""When I was a graduate student, neuroscience was almost entirely about isolating specific circuits to test how the brain controls your senses and movement," says Dr. Earl K. Miller, the Picower Professor of Neuroscience at MIT. "You'd show an animal a stimulus, observe how it responded, and record which neurons fired." This research defined foundational principles of the field, but according to Miller, when you study the brain at this level, "you're really only looking at its edges.""
""We know surprisingly little about how the brain manages more complex cognitive behaviors, like making a decision or socializing," says Felipe Parodi, a PhD candidate in neuroscience at the University of Pennsylvania, co-advised by professors Michael Platt and Konrad Kording. "Studying primates and humans in the confines of the laboratory, where they can't interact freely, won't tell you what the brain is doing when a primate forms a bond, infers an intention, cooperates, or manages conflict.""

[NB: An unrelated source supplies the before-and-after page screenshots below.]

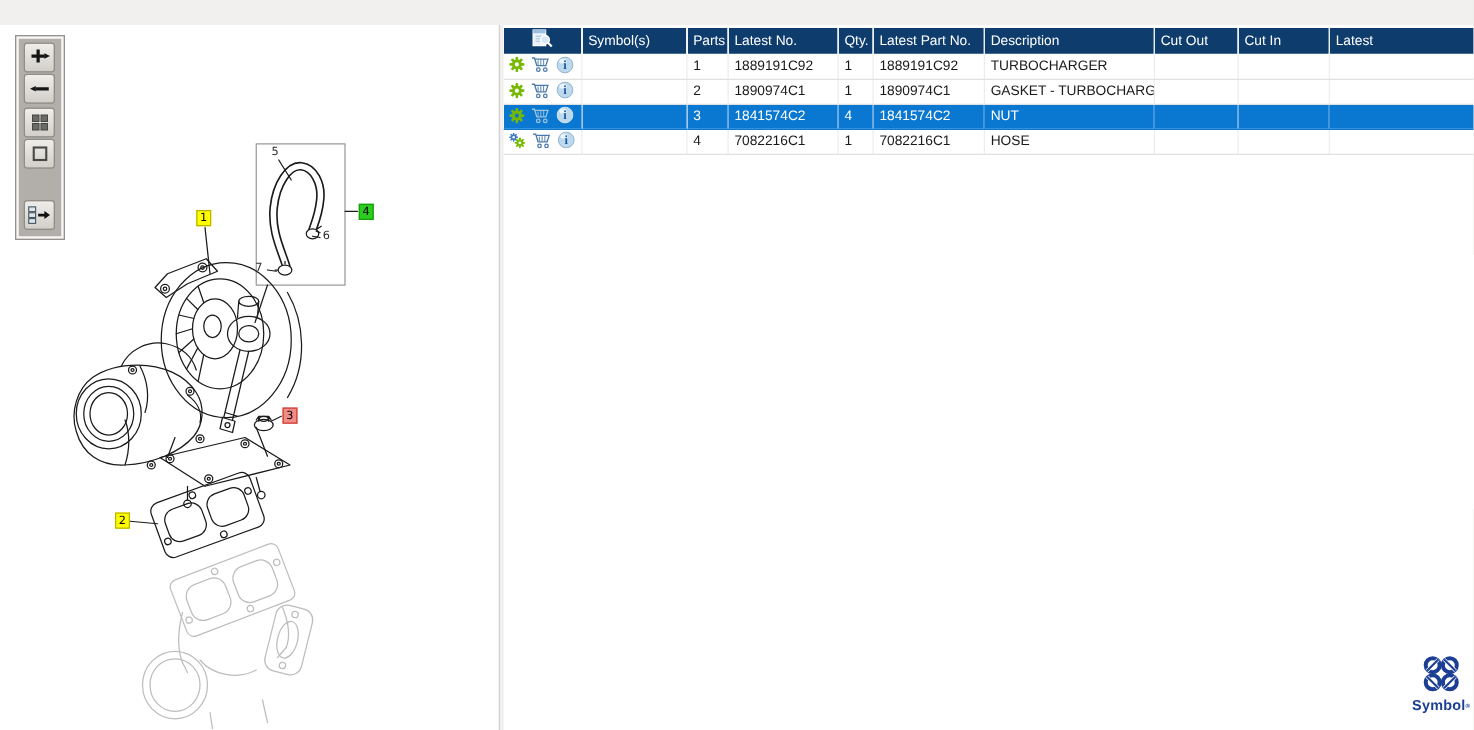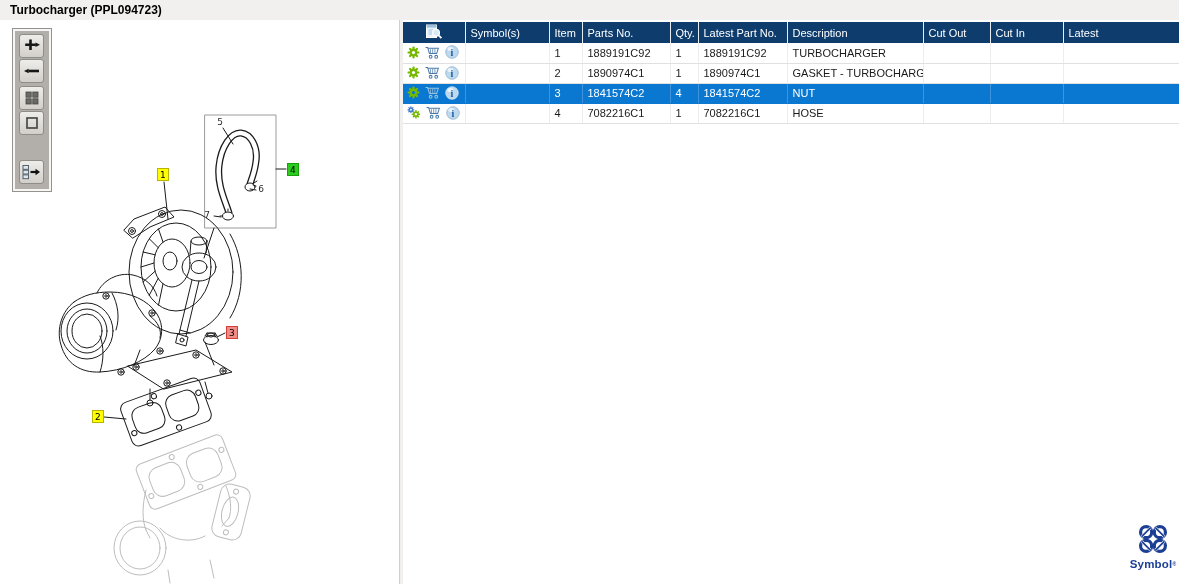"Turbocharger (PPL094723)" div.topbar { html: <div> <span>Turbocharger (PPL094723)</span> </div> -> none }
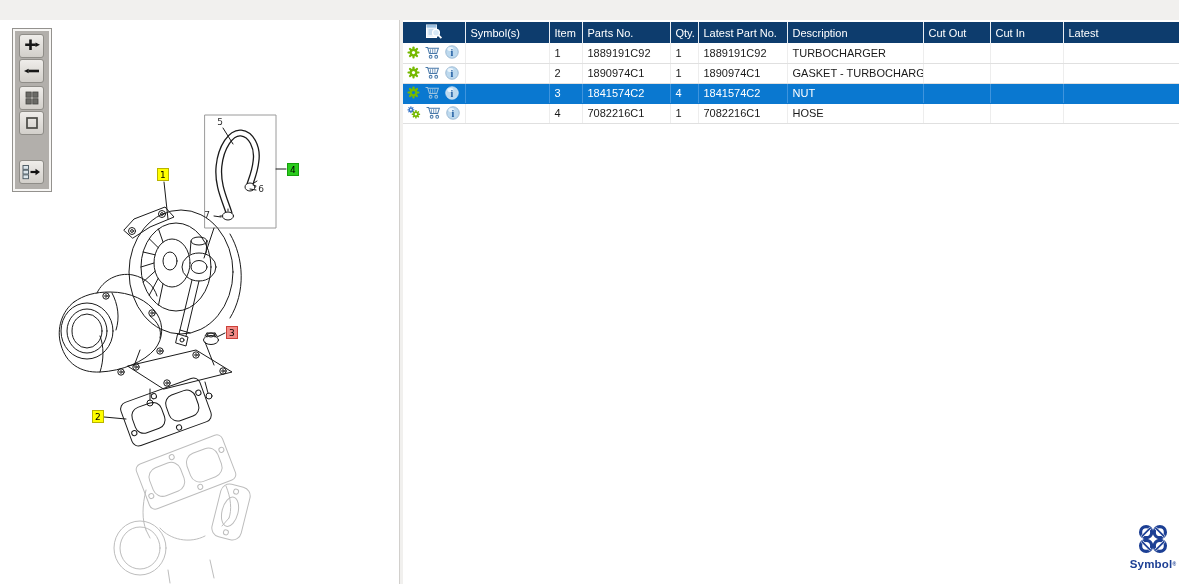"Item" th { text: Item -> Parts }
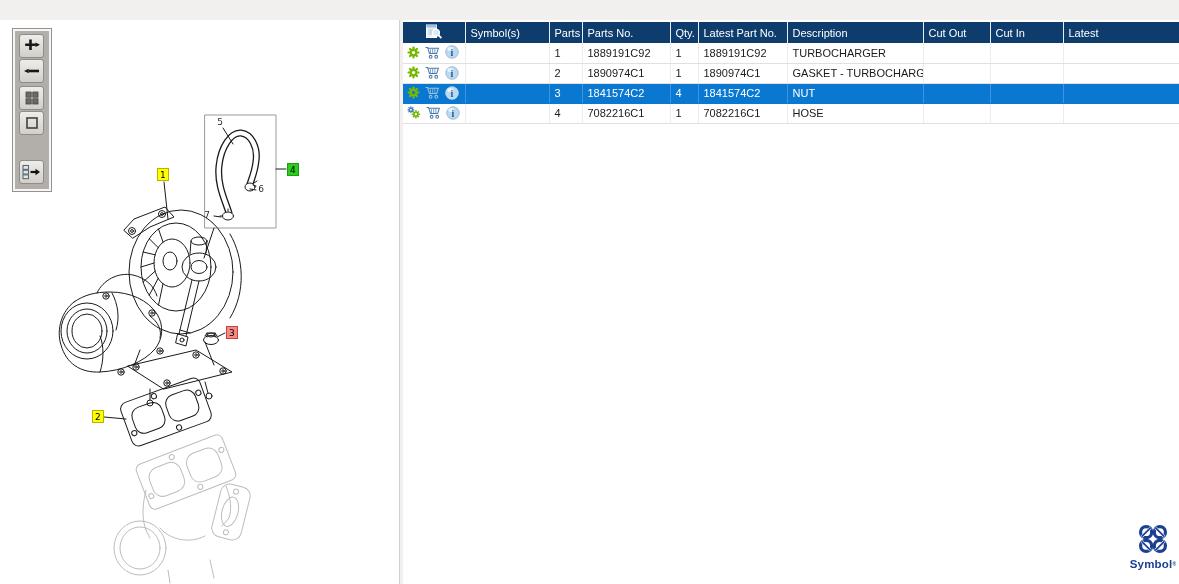"Parts No." th { text: Parts -> Latest }
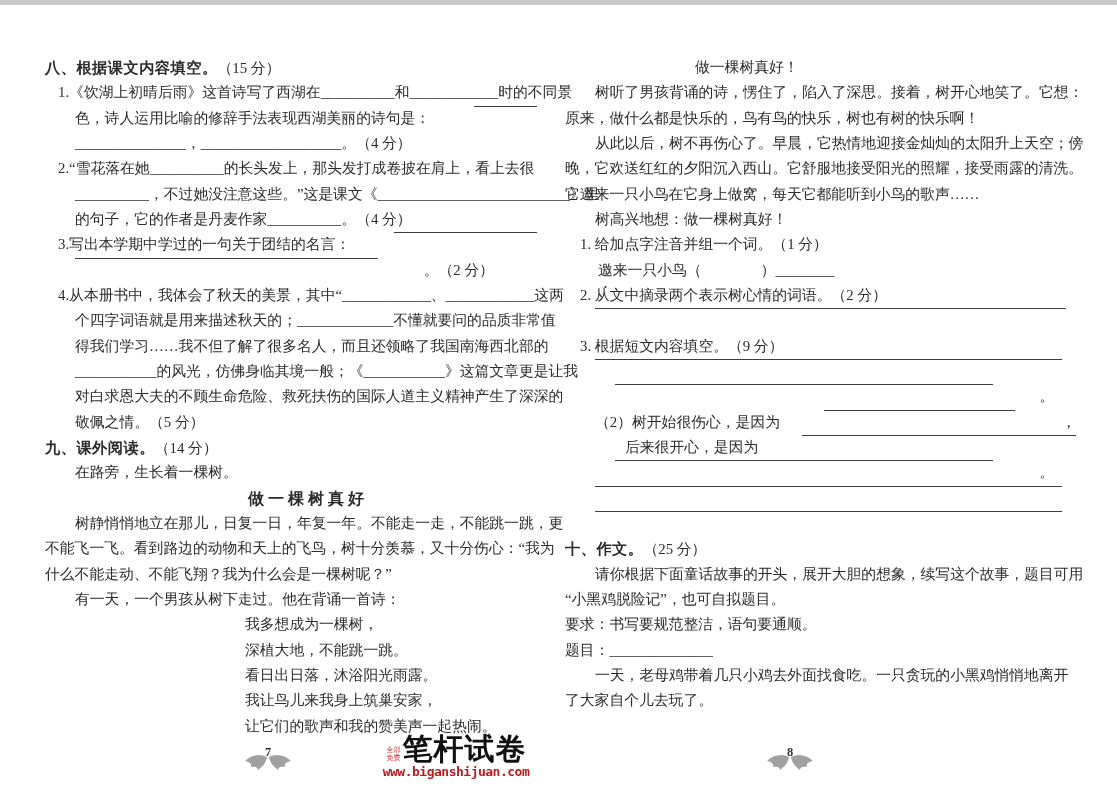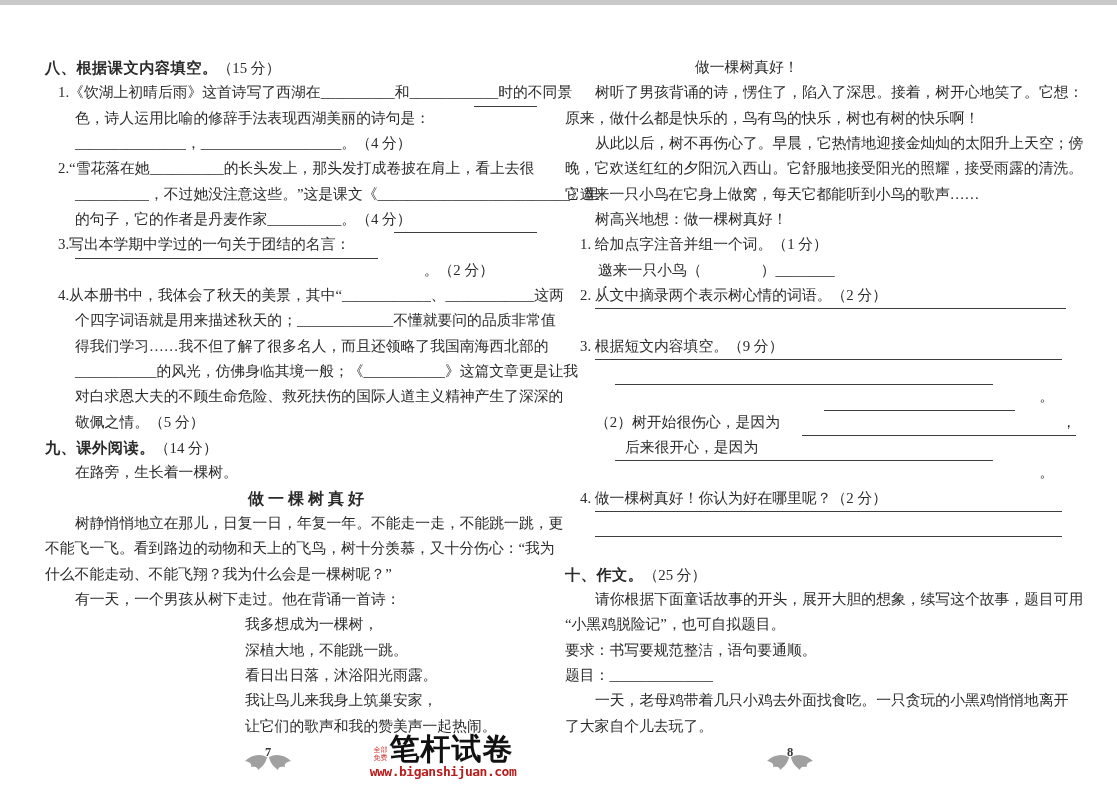"4. 做一棵树真好！你认为好在哪里呢？（2 分）" div.row { html: <div>4. 做一棵树真好！你认为好在哪里呢？（2 分）</div> -> none }
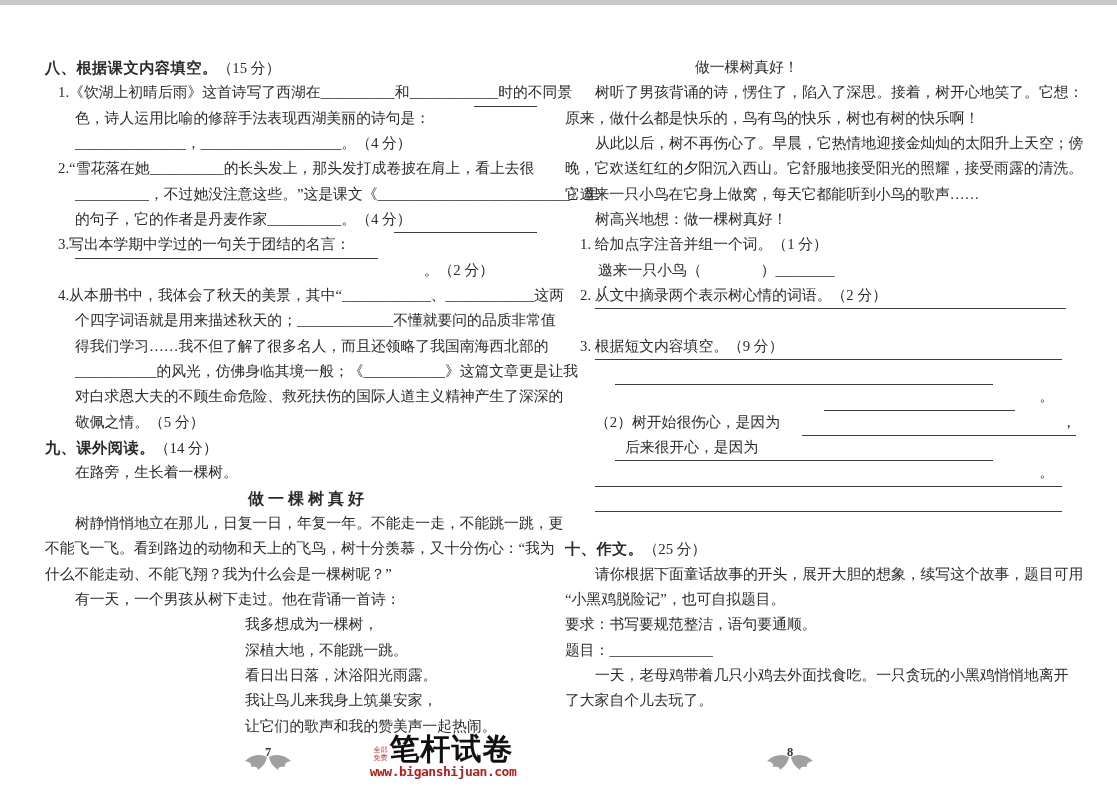"笔杆试卷" .brand { left: 354px -> 367px }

Classical neuroscience largely examined isolated circuits by presenting controlled stimuli and recording neuron responses during constrained tasks. That approach produced foundational principles but limited insight into complex cognitive functions such as decision-making, social bonding, inference, cooperation, and conflict management. Laboratory confinement prevents natural interactions that underlie these behaviors. Technological advances in portable neural recording and computational analysis now permit measurement and analysis of brain activity in freely moving primates and humans. These methods generate large datasets and enable study of cognition in ecologically valid contexts, opening possibilities to understand how neural circuits support real-world behavior.